- _DATA SHOWN_:
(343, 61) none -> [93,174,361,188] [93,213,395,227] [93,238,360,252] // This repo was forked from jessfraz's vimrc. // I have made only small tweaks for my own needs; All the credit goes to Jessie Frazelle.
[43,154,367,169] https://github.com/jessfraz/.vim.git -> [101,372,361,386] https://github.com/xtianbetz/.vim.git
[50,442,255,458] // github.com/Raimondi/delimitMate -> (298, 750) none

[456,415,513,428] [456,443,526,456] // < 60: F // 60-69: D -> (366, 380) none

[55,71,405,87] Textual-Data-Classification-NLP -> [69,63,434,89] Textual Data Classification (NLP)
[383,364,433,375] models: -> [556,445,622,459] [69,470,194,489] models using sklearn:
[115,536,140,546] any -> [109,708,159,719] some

--

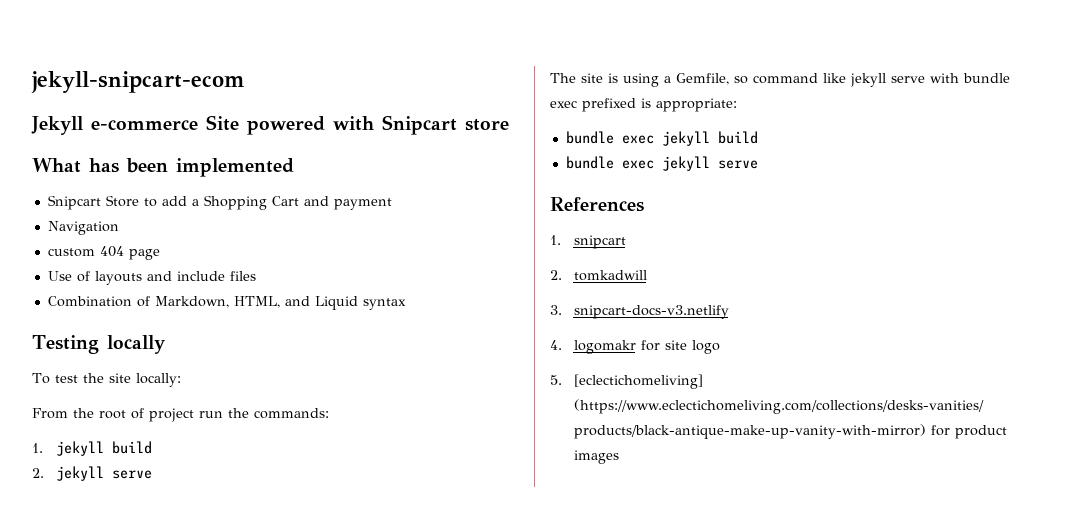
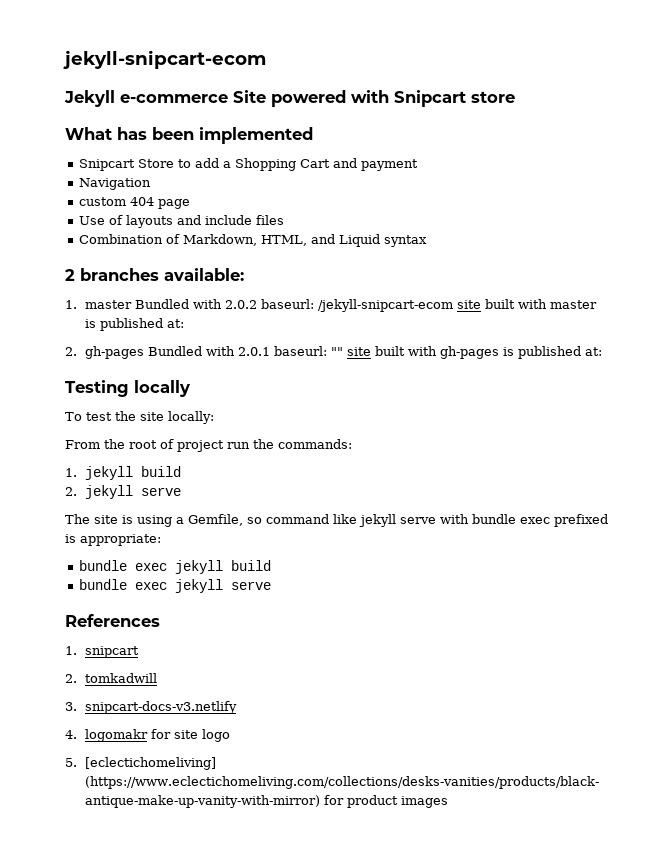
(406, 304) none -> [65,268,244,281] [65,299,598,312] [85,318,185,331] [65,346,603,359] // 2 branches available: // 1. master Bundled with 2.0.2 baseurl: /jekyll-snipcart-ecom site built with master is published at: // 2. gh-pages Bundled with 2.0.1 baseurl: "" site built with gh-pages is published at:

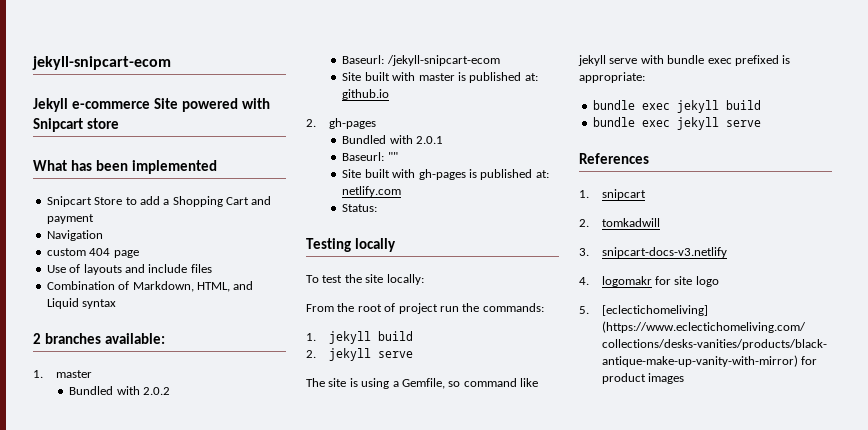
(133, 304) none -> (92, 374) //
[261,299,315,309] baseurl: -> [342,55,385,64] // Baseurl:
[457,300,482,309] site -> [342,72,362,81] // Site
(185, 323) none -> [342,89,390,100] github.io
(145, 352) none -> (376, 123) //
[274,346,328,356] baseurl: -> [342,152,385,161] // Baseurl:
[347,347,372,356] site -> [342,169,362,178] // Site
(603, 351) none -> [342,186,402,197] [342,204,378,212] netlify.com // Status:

---

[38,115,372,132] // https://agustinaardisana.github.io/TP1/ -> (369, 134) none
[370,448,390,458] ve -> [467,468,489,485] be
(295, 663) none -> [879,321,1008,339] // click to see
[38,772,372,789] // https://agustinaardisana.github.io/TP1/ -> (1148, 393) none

- _DIRECTIONS_: Wherever the word "https" appears in the data, return the whole line.

- _FINISHED EXERCISE_:
[43,154,367,169] https://github.com/jessfraz/.vim.git -> [101,372,361,386] https://github.com/xtianbetz/.vim.git
[38,115,372,132] // https://agustinaardisana.github.io/TP1/ -> (369, 134) none
[38,772,372,789] // https://agustinaardisana.github.io/TP1/ -> (1148, 393) none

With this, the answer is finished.